Join Sofia's Professional Drone Program
The Professional Drone Program will teach professional unmanned aircraft skills to students including aeronautics and aviation design, precision piloting of unmanned aircraft of various sizes, the business of unmanned aviation, unmanned aircraft use and applications, unmanned aviation safety and security, as well as the various legal and ethical issues of integrating unmanned aircraft into the national airspace.
The program includes all equipment and learning materials including safety equipment and several models of drones that the student can keep.
The Professional Drone Program is designed for high school students age 14 years and older.
An 8 Month College Credit Program at Sofia University for High School Students that Will Teach:
- Professional Aeronautics
- Precision Unmanned Aircraft Flying
- Unmanned Aircraft Law
- Unmanned Aircraft Design
- Unmanned Aircraft Applications
- Aviation Safety
- Aviation Security
- Aviation Human Factors
Classes Held at Sofia University- Each Month for 8 Months on Saturdays starting January 2015 1 PM to 5 PM
Taught by Donna A. Dulo, Ph.D. (c), JD, a national authority on drone law and technology and each session will have at least 2 assistant instructors/safety observers.
College Credit: 3 Credit Hours
Scholarships are available, please contact the University for details!
For Class Content Information Contact: Dr.

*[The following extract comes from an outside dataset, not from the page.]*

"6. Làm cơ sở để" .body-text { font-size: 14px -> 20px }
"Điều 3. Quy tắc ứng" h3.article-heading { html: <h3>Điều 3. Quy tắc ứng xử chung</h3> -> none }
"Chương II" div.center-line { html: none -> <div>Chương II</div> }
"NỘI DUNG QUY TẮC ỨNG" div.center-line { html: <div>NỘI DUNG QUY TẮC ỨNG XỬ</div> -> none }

Donna Dulo at: Donna.Dulo@Sofia.edu
Each class session will be divided into 2 parts: The first 2 hours will be academic lectures and the second 2 hours will be aircraft orientation and flight training.
Topics: Introduction to unmanned aircraft; Safety; Introduction to aerodynamics. Flight Training: The Aerosphere.
Topics: Aerodynamics of fixed wing and rotorcraft; Aviation Human Factors; unmanned aircraft design. Flight Training: The Aerosphere.
Topics: Quadrotor aerodynamics, advanced safety; radio communications and control; quad rotorcraft design. Flight Training: The Hubsan x4
Topics: Advanced aerodynamics and aircraft design; applications of unmanned aircraft . Flight Training: Precision quad rotor flying with the Hubsan x4
Topics: Aeronautical Safety in the national airspace; Advanced human factors; unmanned aircraft law. Flight Training: Formation flying of the Hubsan x4
Topics: Unmanned aviation law; Advanced design concepts; Drone communications and communication law. Flight Training: The UDI Quad Drone
Topics: Advanced aerodynamics and precision rotorcraft operations; Unmanned aircraft security and law. Flight Training: Precision flying the UDI
All session flight training; Student precision drone flying competition.